Jadi paling tidak bisa membuat kesadaran, jadi menurut saya ini penting, kenapa ini penting karena kalau di Indonesia ini mereka meremehkan cuaca. Tapi kalau di Eropa, mereka tuh rajin sekali mendengarkan radio; nanti ini hujan, nanti ini mendung, nanti ini badai. Masyarakat itu aware sekali, jadi ‘oh nanti ada hujan’, mereka tidak jadi pergi, kan gitu. ‘Di sini nanti ada macet’, mereka tidak pergi, gitu loh. Tapi di sini (Indonesia) mereka ngeyel. Nah itulah namanya mentalitas, mentalitas masyarakatnya itu perlu disadarkan. Memang tidak secara langsung, tapi itulah kuncinya sebenarnya.
Biografi singkat Wayan Suparta
Wayan Suparta lahir di Klungkung, Bali. Sejak 2012 dia menjadi Associate Professor di Space Science Centre (ANGKASA) Universiti Kebangsaan Malaysia (UKM). Sejak 4 April 2017 sampai 16 Juni 2017 dia diangkat sebagai profesor penuh de facto di sana. Kini, Wayan pulang ke Indonesia dan berkarir menjadi pengajar di Univestitas Pembangunan Jaya.

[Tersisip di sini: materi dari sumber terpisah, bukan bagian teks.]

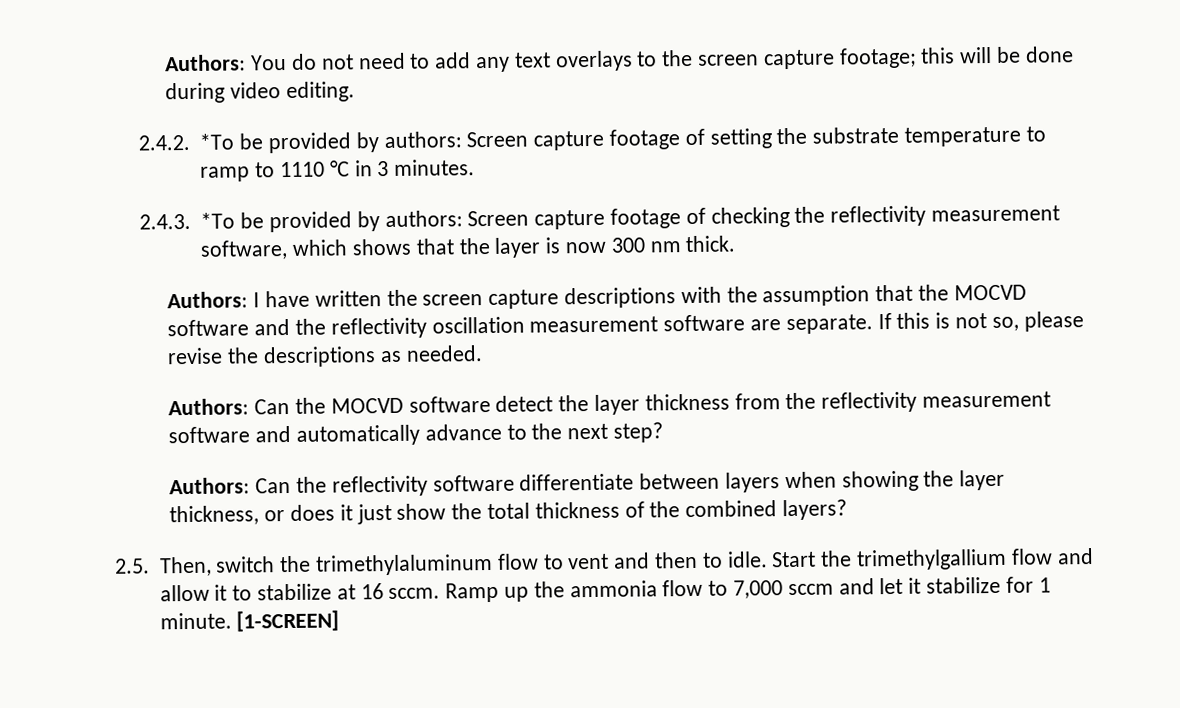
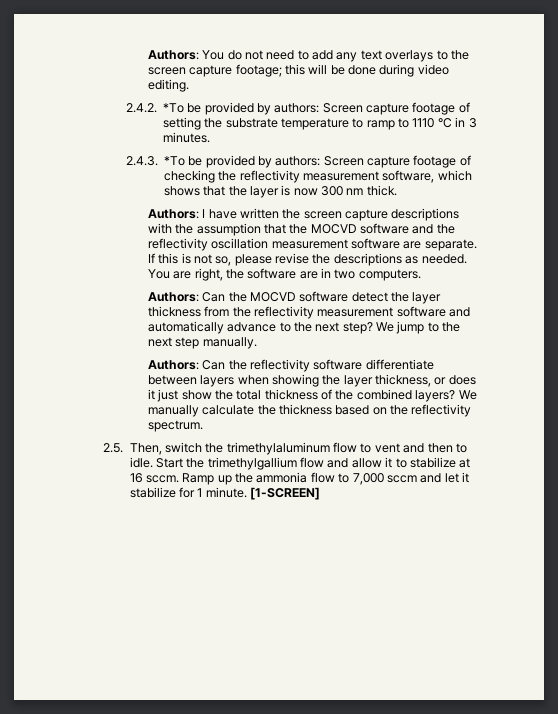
+ You are right, the software are in two computers.
+ We jump to the next step manually.
+ We manually calculate the thickness based on the reflectivity spectrum.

Wayan merupakan tokoh sentral dalam pengembangan konferensi IconSpace dan Konferensi Internasional Teknologi Sains dan Teknologi 2016 tentang Perubahan Iklim (STACLIM) sepanjang karirnya di UKM.
Mantan guru fisika di Malang dan Bandung itu menyelesaikan program diploma pendidikan fisika di IKIP Sanata Dharma, Yogyakarta tahun 1991, lalu meneruskan program sarjananya di kampus yang sama. Tahun 2000, Wayan mendapatkan gelar master of science di Institut Teknologi Bandung (ITB) dengan minat yang sama, fisika. Sembari berkarier sebagai ilmuwan, Wayan menyelesaikan gelar doctoral (PhD) di Universiti Kebangsaan Malaysia. Kariernya sebagai ilmuan fisika elekto moncer di sana.
Wayan merupakan ilmuan di bidang aplikasi penginderaan satelit jarak jauh untuk studi cuaca antariksa dan iklim, bencana alam, fisika terestrial, dan pemodelan gangguan satelit. Dia adalah ilmuwan Indonesia pertama yang melakukan penelitian tentang Meteorologi Ruang Angkasa di Benua Kutub (Antartika dan Artik).
Wayan merupakan anggota profesional internasional dari Lembaga Geospasial dan Penginderaan Jauh Malaysia (IGRSM), Program Antartika Nasional di Program Riset Antartika Malaysia (MARP), Asosiasi Internasional Ilmu Komputer dan Teknologi Informasi (IACSIT), Institut Teknik Elektro dan Elektronika (IEEE), serta Anggota Senior Masyarakat Teknik Kimia, Biologi & Lingkungan Asia-Pasifik (APCBEES).